#### What this task involves
Retyping the records exactly is the whole task.

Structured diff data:
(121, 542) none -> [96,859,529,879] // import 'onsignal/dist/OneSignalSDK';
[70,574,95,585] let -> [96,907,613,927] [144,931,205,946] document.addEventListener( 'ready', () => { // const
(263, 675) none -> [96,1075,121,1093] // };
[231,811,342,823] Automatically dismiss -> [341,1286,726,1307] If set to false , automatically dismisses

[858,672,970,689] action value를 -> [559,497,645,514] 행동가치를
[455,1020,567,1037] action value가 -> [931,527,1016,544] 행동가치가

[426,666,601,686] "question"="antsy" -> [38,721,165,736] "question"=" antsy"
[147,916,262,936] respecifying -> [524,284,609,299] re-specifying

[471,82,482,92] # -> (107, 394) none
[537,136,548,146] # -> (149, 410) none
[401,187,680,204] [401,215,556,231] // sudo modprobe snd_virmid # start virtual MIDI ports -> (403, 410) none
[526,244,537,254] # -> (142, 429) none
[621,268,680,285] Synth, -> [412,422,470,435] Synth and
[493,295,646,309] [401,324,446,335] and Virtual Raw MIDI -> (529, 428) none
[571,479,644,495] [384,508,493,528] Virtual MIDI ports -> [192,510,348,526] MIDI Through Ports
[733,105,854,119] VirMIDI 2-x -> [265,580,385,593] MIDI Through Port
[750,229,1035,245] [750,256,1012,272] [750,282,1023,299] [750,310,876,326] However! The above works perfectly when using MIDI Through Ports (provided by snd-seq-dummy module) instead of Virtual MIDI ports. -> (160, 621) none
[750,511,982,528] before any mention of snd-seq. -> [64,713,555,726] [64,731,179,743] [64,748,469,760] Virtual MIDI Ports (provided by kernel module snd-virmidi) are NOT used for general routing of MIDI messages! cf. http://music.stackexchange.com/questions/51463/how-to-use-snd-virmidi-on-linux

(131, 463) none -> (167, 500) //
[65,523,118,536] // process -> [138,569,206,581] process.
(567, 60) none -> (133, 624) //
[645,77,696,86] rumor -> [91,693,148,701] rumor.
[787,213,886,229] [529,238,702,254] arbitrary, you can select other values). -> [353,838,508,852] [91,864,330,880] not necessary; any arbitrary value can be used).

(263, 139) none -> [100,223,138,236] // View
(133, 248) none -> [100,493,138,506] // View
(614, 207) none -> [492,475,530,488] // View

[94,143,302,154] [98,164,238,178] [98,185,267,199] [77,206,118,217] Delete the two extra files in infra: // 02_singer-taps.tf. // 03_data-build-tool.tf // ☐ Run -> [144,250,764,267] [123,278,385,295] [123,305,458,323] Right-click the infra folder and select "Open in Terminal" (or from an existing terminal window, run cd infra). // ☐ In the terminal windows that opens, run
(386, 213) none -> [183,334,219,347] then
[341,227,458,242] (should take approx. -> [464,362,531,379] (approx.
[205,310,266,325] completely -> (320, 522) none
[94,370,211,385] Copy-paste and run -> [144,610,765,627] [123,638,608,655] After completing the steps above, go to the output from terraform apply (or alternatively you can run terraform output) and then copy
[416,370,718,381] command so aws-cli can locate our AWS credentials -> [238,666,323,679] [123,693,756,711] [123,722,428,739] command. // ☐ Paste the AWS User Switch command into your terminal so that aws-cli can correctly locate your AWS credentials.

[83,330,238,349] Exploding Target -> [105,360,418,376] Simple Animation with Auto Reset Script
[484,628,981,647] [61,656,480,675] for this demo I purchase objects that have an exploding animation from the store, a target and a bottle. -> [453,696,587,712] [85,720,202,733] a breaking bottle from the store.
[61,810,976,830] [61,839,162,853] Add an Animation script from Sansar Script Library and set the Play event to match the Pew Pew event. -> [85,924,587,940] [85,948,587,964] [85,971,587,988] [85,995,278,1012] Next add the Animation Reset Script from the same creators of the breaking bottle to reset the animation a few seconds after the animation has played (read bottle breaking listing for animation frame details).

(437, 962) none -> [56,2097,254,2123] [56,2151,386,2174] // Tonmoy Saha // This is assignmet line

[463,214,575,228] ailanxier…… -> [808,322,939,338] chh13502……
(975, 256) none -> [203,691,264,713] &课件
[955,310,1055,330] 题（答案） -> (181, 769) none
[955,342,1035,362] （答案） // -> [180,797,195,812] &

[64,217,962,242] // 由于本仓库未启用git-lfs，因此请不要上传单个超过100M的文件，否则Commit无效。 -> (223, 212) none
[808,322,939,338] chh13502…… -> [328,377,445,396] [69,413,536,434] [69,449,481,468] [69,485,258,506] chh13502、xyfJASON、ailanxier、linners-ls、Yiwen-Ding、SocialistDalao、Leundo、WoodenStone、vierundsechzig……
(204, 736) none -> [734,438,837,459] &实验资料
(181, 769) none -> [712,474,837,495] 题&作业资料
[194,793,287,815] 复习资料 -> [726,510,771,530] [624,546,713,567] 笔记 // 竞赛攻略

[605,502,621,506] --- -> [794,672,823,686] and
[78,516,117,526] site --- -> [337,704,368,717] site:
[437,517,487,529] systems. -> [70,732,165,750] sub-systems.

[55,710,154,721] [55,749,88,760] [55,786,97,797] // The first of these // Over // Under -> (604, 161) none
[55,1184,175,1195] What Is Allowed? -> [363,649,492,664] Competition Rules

#### Output for this task
(121, 542) none -> [96,859,529,879] // import 'onsignal/dist/OneSignalSDK';
[70,574,95,585] let -> [96,907,613,927] [144,931,205,946] document.addEventListener( 'ready', () => { // const
(263, 675) none -> [96,1075,121,1093] // };
[231,811,342,823] Automatically dismiss -> [341,1286,726,1307] If set to false , automatically dismisses

[858,672,970,689] action value를 -> [559,497,645,514] 행동가치를
[455,1020,567,1037] action value가 -> [931,527,1016,544] 행동가치가

[426,666,601,686] "question"="antsy" -> [38,721,165,736] "question"=" antsy"
[147,916,262,936] respecifying -> [524,284,609,299] re-specifying

[471,82,482,92] # -> (107, 394) none
[537,136,548,146] # -> (149, 410) none
[401,187,680,204] [401,215,556,231] // sudo modprobe snd_virmid # start virtual MIDI ports -> (403, 410) none
[526,244,537,254] # -> (142, 429) none
[621,268,680,285] Synth, -> [412,422,470,435] Synth and
[493,295,646,309] [401,324,446,335] and Virtual Raw MIDI -> (529, 428) none
[571,479,644,495] [384,508,493,528] Virtual MIDI ports -> [192,510,348,526] MIDI Through Ports
[733,105,854,119] VirMIDI 2-x -> [265,580,385,593] MIDI Through Port
[750,229,1035,245] [750,256,1012,272] [750,282,1023,299] [750,310,876,326] However! The above works perfectly when using MIDI Through Ports (provided by snd-seq-dummy module) instead of Virtual MIDI ports. -> (160, 621) none
[750,511,982,528] before any mention of snd-seq. -> [64,713,555,726] [64,731,179,743] [64,748,469,760] Virtual MIDI Ports (provided by kernel module snd-virmidi) are NOT used for general routing of MIDI messages! cf. http://music.stackexchange.com/questions/51463/how-to-use-snd-virmidi-on-linux

(131, 463) none -> (167, 500) //
[65,523,118,536] // process -> [138,569,206,581] process.
(567, 60) none -> (133, 624) //
[645,77,696,86] rumor -> [91,693,148,701] rumor.
[787,213,886,229] [529,238,702,254] arbitrary, you can select other values). -> [353,838,508,852] [91,864,330,880] not necessary; any arbitrary value can be used).

(263, 139) none -> [100,223,138,236] // View
(133, 248) none -> [100,493,138,506] // View
(614, 207) none -> [492,475,530,488] // View

[94,143,302,154] [98,164,238,178] [98,185,267,199] [77,206,118,217] Delete the two extra files in infra: // 02_singer-taps.tf. // 03_data-build-tool.tf // ☐ Run -> [144,250,764,267] [123,278,385,295] [123,305,458,323] Right-click the infra folder and select "Open in Terminal" (or from an existing terminal window, run cd infra). // ☐ In the terminal windows that opens, run
(386, 213) none -> [183,334,219,347] then
[341,227,458,242] (should take approx. -> [464,362,531,379] (approx.
[205,310,266,325] completely -> (320, 522) none
[94,370,211,385] Copy-paste and run -> [144,610,765,627] [123,638,608,655] After completing the steps above, go to the output from terraform apply (or alternatively you can run terraform output) and then copy
[416,370,718,381] command so aws-cli can locate our AWS credentials -> [238,666,323,679] [123,693,756,711] [123,722,428,739] command. // ☐ Paste the AWS User Switch command into your terminal so that aws-cli can correctly locate your AWS credentials.

[83,330,238,349] Exploding Target -> [105,360,418,376] Simple Animation with Auto Reset Script
[484,628,981,647] [61,656,480,675] for this demo I purchase objects that have an exploding animation from the store, a target and a bottle. -> [453,696,587,712] [85,720,202,733] a breaking bottle from the store.
[61,810,976,830] [61,839,162,853] Add an Animation script from Sansar Script Library and set the Play event to match the Pew Pew event. -> [85,924,587,940] [85,948,587,964] [85,971,587,988] [85,995,278,1012] Next add the Animation Reset Script from the same creators of the breaking bottle to reset the animation a few seconds after the animation has played (read bottle breaking listing for animation frame details).

(437, 962) none -> [56,2097,254,2123] [56,2151,386,2174] // Tonmoy Saha // This is assignmet line

[463,214,575,228] ailanxier…… -> [808,322,939,338] chh13502……
(975, 256) none -> [203,691,264,713] &课件
[955,310,1055,330] 题（答案） -> (181, 769) none
[955,342,1035,362] （答案） // -> [180,797,195,812] &

[64,217,962,242] // 由于本仓库未启用git-lfs，因此请不要上传单个超过100M的文件，否则Commit无效。 -> (223, 212) none
[808,322,939,338] chh13502…… -> [328,377,445,396] [69,413,536,434] [69,449,481,468] [69,485,258,506] chh13502、xyfJASON、ailanxier、linners-ls、Yiwen-Ding、SocialistDalao、Leundo、WoodenStone、vierundsechzig……
(204, 736) none -> [734,438,837,459] &实验资料
(181, 769) none -> [712,474,837,495] 题&作业资料
[194,793,287,815] 复习资料 -> [726,510,771,530] [624,546,713,567] 笔记 // 竞赛攻略

[605,502,621,506] --- -> [794,672,823,686] and
[78,516,117,526] site --- -> [337,704,368,717] site:
[437,517,487,529] systems. -> [70,732,165,750] sub-systems.

[55,710,154,721] [55,749,88,760] [55,786,97,797] // The first of these // Over // Under -> (604, 161) none
[55,1184,175,1195] What Is Allowed? -> [363,649,492,664] Competition Rules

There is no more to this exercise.